The use of AAA-ATPases to remove proteins from a lipid bilayer is a common theme in protein quality control. A mechanistic understanding of this essential process requires a reconstituted system. Previous reconstitution with AAA-ATPases were complex and heterogeneous.
Our system is simple and fully defined. This allows us to manipulate the AAA-ATPase Msp1, the substrate, and the lipid environment. To begin, add previously prepared reconstitution buffer, purified Msp1 and TA proteins and liposomes in a PCR tube, then incubate the mixture on ice for 10 minutes.
During the incubation, cut the tip of a P200 pipette tip to about 1/8 of an inch in diameter. Next, vortex the tube containing BioBeads thoroughly to obtain a uniform mixture. Then, quickly remove the lid and use the cut P200 pipette tip to transfer an appropriate volume of the beads to an empty PCR tube.
Once the 10-minute incubation for reconstitution is complete, using an uncut pipette tip, remove all liquid from the BioBeads. Then, transfer 100 microliters of the reconstitution into the tube with the BioBeads and allow it to rotate on a wheel for 16 hours. The following day, spin the tube in a PicoFuge to pellet the beads, then transfer the reconstituted material to a clean PCR tube and keep the tube on ice.
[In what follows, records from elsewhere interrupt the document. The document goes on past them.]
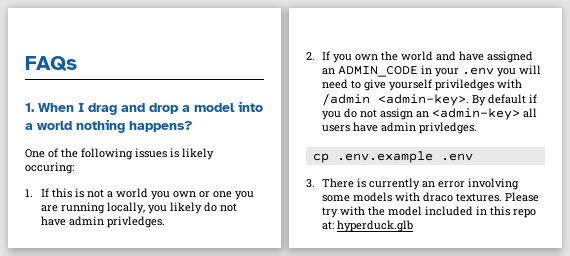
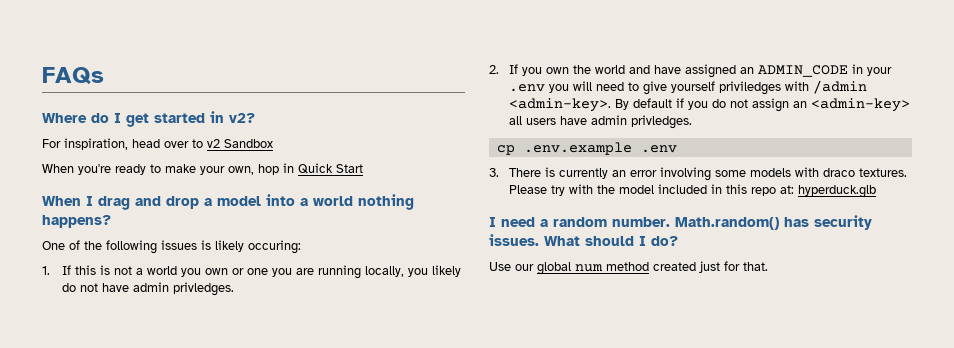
- 1. When I drag and drop a model into a world nothing happens?
+ Where do I get started in v2?
+ For inspiration, head over to v2 Sandbox
+ When you're ready to make your own, hop in Quick Start
+ When I drag and drop a model into a world nothing happens?
+ I need a random number. Math.random() has security issues. What should I do?
+ Use our global num method created just for that.

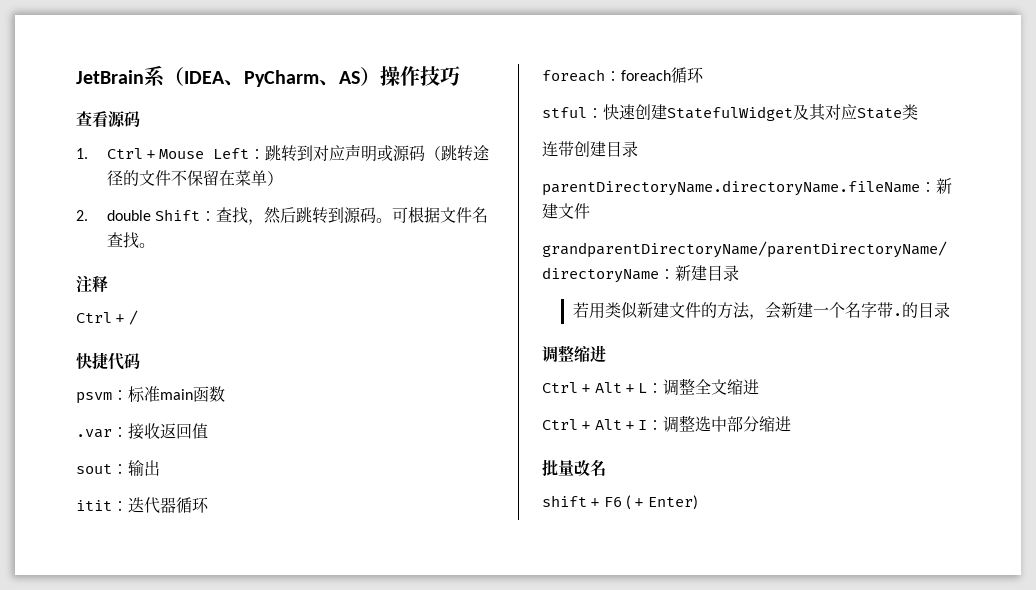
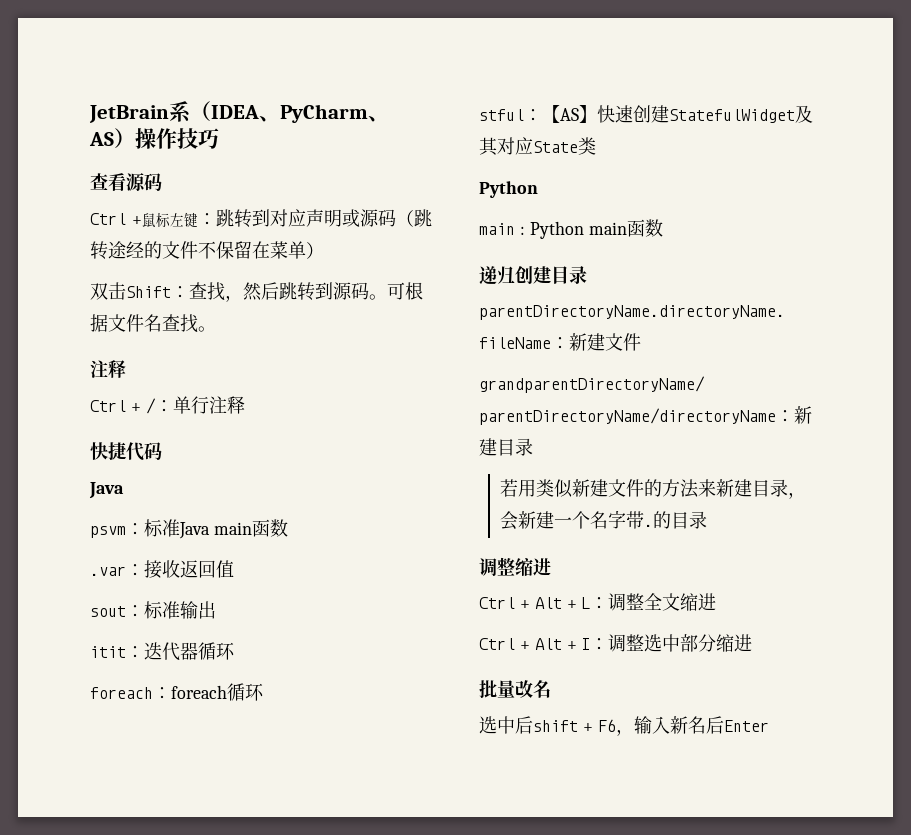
- 1. Ctrl + Mouse Left：跳转到对应声明或源码（跳转途径的文件不保留在菜单）
+ Ctrl +鼠标左键：跳转到对应声明或源码（跳转途经的文件不保留在菜单）
- 2. double Shift：查找，然后跳转到源码。
+ 双击Shift：查找，然后跳转到源码。
- Ctrl + /
+ Ctrl + /：单行注释
  快捷代码
+ Java
- psvm：标准main函数
+ psvm：标准Java main函数
- sout：输出
+ sout：标准输出
- stful：快速创建StatefulWidget及其对应State类
- 连带创建目录
+ stful：【AS】快速创建StatefulWidget及其对应State类
+ Python
+ main : Python main函数
+ 递归创建目录
- 若用类似新建文件的方法，会新建一个名字带.
+ 若用类似新建文件的方法来新建目录，会新建一个名字带.
- shift + F6 ( + Enter)
+ 选中后shift + F6，输入新名后Enter

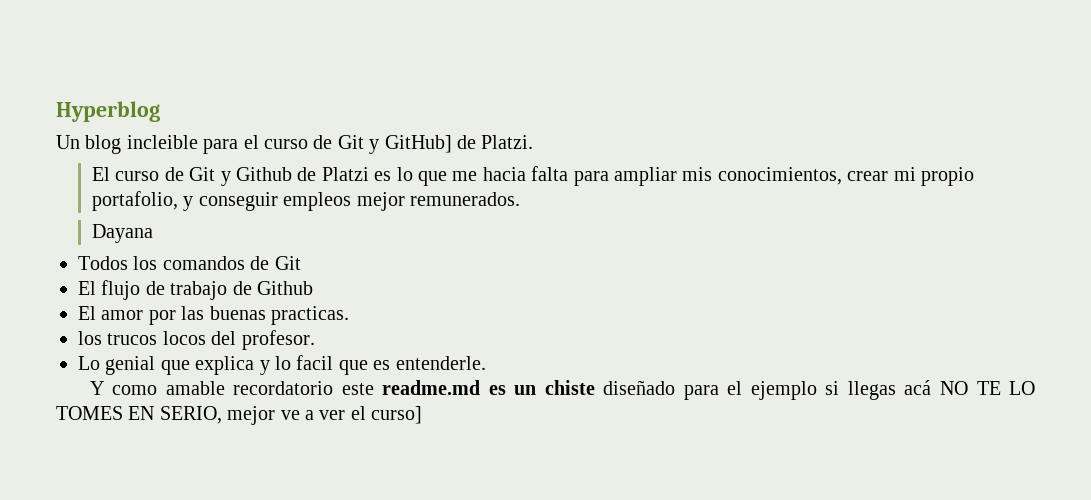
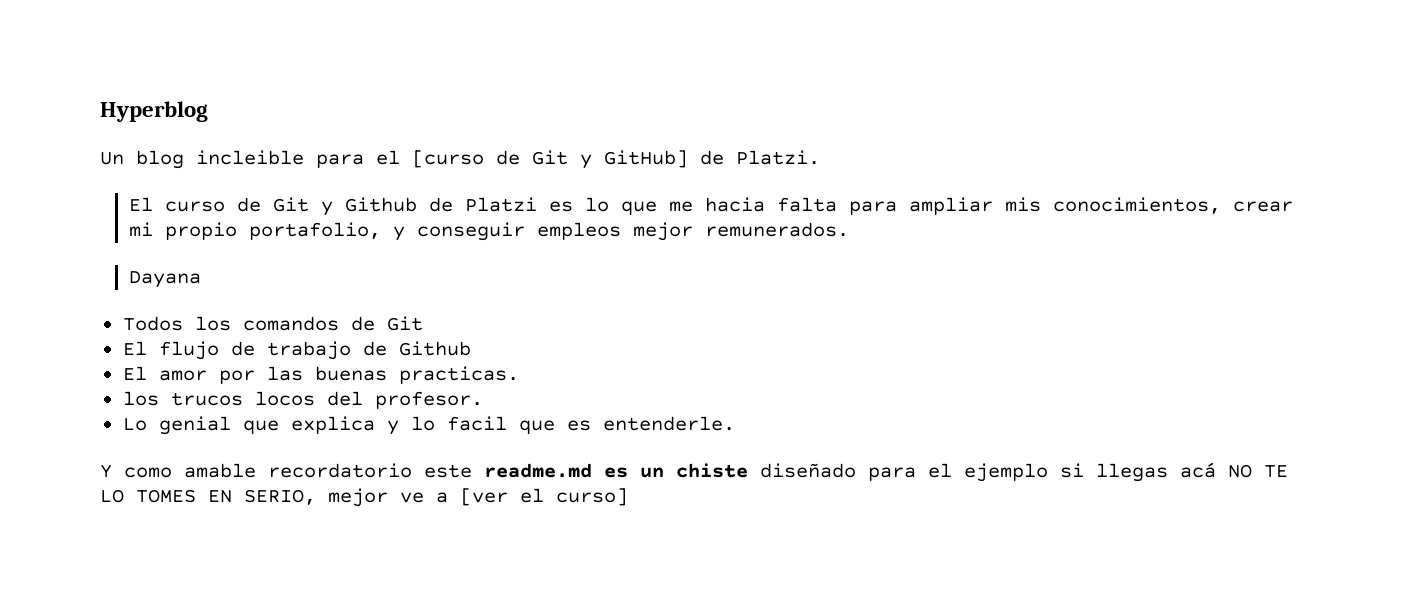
- Un blog incleible para el curso de Git y GitHub] de Platzi.
+ Un blog incleible para el [curso de Git y GitHub] de Platzi.
- Y como amable recordatorio este readme.md es un chiste diseñado para el ejemplo si llegas acá NO TE LO TOMES EN SERIO, mejor ve a ver el curso]
+ Y como amable recordatorio este readme.md es un chiste diseñado para el ejemplo si llegas acá NO TE LO TOMES EN SERIO, mejor ve a [ver el curso]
For removing proteins that failed to reconstitute into the liposomes, equilibrate the glutathione spin columns with extraction buffer, which typically involves three rounds of washing with 400 microliters of buffer, followed by centrifugation to remove the buffer. Next, add five micromoles of each chaperone to the reconstituted material, followed by 100 microliters of extraction buffer, bringing the volume up to 200 microliters. Add this mixture to the equilibrated glutathione spin columns, then plug the spin columns and rotate them for 30 minutes, allowing the chaperones to bind to the resin.
After rotation, spin the columns briefly. Collect the flow-through, which is the pre-cleared material depleted of aggregated proteins. Place it on ice and directly proceed to the extraction assay.
Prepare tubes for SDS-PAGE analysis. Add 45 microliters of double distilled water to the input tube, 40 microliters of water to the flow-through tube, and 16.6 microliters of 4X SDS-PAGE loading buffer to each tube. For the extraction assay, prepare the extraction reaction and bring up the final volume to 200 microliters with the extraction buffer.
Then, prewarm the extraction assay in a 30-degree Celsius heat block for two minutes. To initiate the assay, add ATP to a final concentration of two millimoles. Spin the tube for five seconds in a PicoFuge, and incubate it at 30 degrees Celsius for 30 minutes.
During the incubation, take a five microliter sample of the reaction and add it to the input tube. Also, equilibrate one glutathione spin column for each sample in the extraction assay as demonstrated previously. Once the 30-minute incubation is complete, add 200 microliters of extraction buffer to the tube, bringing the total volume to 400 microliters.
Then, add this reaction to the equilibrated glutathione resin and allow it to rotate for 30 minutes at four degrees Celsius. After rotation, spin the columns to collect the flow-through, then take a 10-microliter sample for the flow-through tube. Wash the resin twice with 400 microliters of extraction buffer, discarding the flow-through after each wash.
After the third wash, keep the flow-through and take a 50 microliter sample for the wash tube. Next, prepare five milliliters of elution buffer by adding reduced glutathione to a final concentration of five millimoles in the extraction buffer. Add 200 microliters of the elution buffer to the spin column and incubate for five minutes.
Then, centrifuge the column and collect the flow-through. Repeat the elution step once more. After the second elution, take a 50-microliter aliquot from the elution sample and add it to the elute tube.
After running a western blot, the extraction efficiency can be determined by comparing the amount of substrate in the elute fraction with the input fraction. The signal in the flow-through shows some variability, but is generally similar to the input fraction, and there is no signal in the wash fraction. Typically, there is an approximately 10%extraction efficiency for the positive control and a one to 2%extraction efficiency for the negative control.
When reconstitution conditions are not optimized, the extraction levels are comparable between the positive and negative samples. This technique allowed our lab to test out biophysical properties of the substrate affect recognition by Msp1.